Did you know there was an ETF based on the consumer behaviour of millennials? Here’s what this ETF covers, notable companies currently in the ETF, and its current top 20 holdings!

Did you know there was an ETF based on the consumer behaviour of millennials?

The Global X Millennial Consumer ETF (MILN) seeks to invest in companies that are highly likely to benefit from the rising spending power and unique purchasing preferences of US millennials. While millennials are generally known to be born around 1981 to 1996 (26 to 41 this year), this ETF includes those born around 1980 to 2000 (22 to 42 years old in 2022).

The industries covered are diverse, including social media, TV streaming services, video games, food & beverage, clothing & apparel, health & fitness, travel, education, employment, housing, home goods, and financial services. Notable companies currently in this ETF include Starbucks, Activision Blizzard, Uber, Lyft, Apple, Costco, Disney, Nike, Amazon, Google, Meta, Airbnb, Lululemon, Netflix, Twitter, Tinder, Etsy, Spotify, and more!

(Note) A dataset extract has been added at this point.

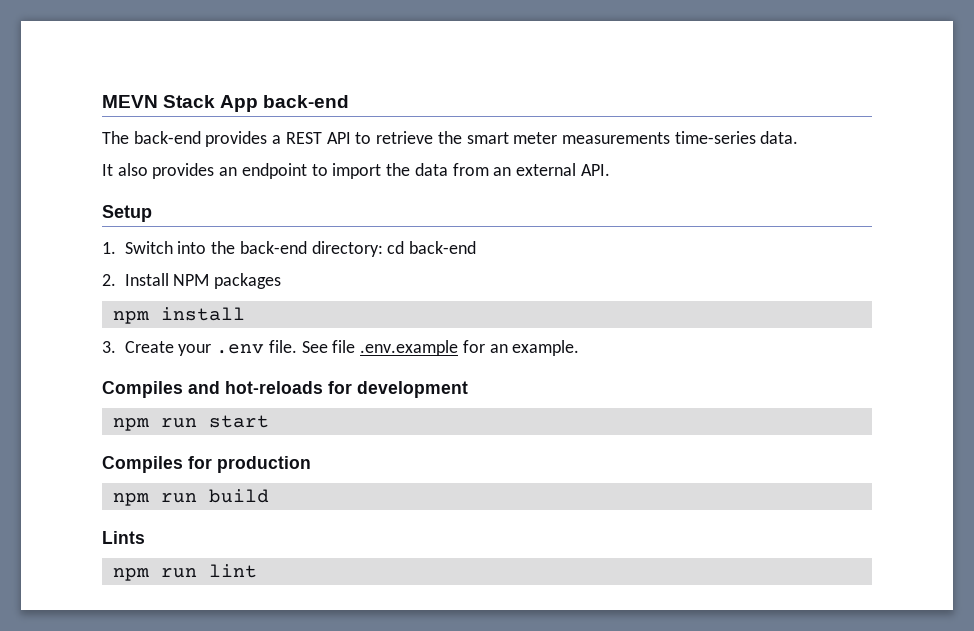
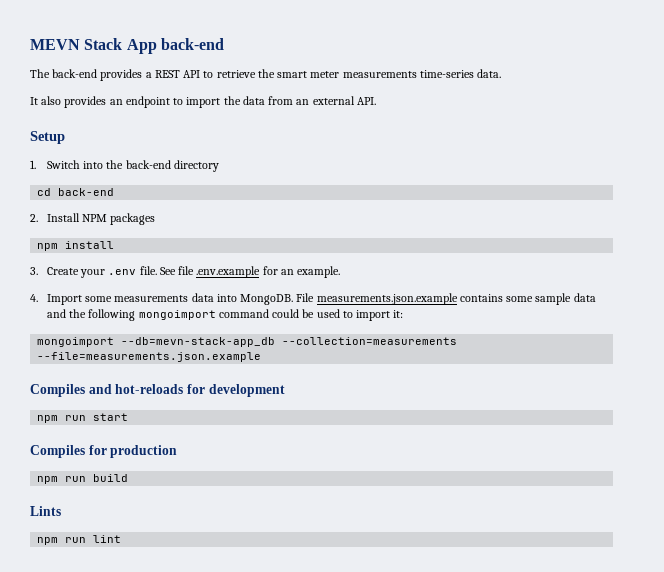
[311,241,383,257] directory: -> [173,160,219,172] directory //
(580, 348) none -> [30,293,596,305] [46,309,404,321] [37,337,458,347] [37,352,262,362] // 4. Import some measurements data into MongoDB. File measurements.json.example contains some sample data and the following mongoimport command could be used to import it: // mongoimport --db=mevn-stack-app_db --collection=measurements --file=measurements.json.example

Here are the current top 20 holdings in this ETF:

1 - SBUX | Starbucks Corp

2 - FISV | Fiserv Inc

3 - LOW | Lowe's Cos Inc

4 - ATVI | Activision Blizzard

5 - UBER | Uber Technologies Inc

6 - HD | Home Depot Inc

7 - AAPL | Apple Inc

8 - NTU | Intuit Inc

9 - COST | Costco Wholesale Corp

10 - BKNG | Booking Holdings Inc

11 - PYPL | PayPal Holdings Inc

12 - DIS | The Walt Disney Co

13 - NKE | Nike Inc

14 - AMZN | Amazon.com Inc

15 - CMG | Chipotle Mexican

16 - GOOGL | Alphabet Inc

17 - ABNB | Airbnb

18 - LULU | Lululemon Athletica Inc

19 - META | Meta Platforms

20 - NFLX | Netflix Inc

This is one I’ve definitely found interesting and added to my watchlist. Would you invest in this ETF? Why/why not?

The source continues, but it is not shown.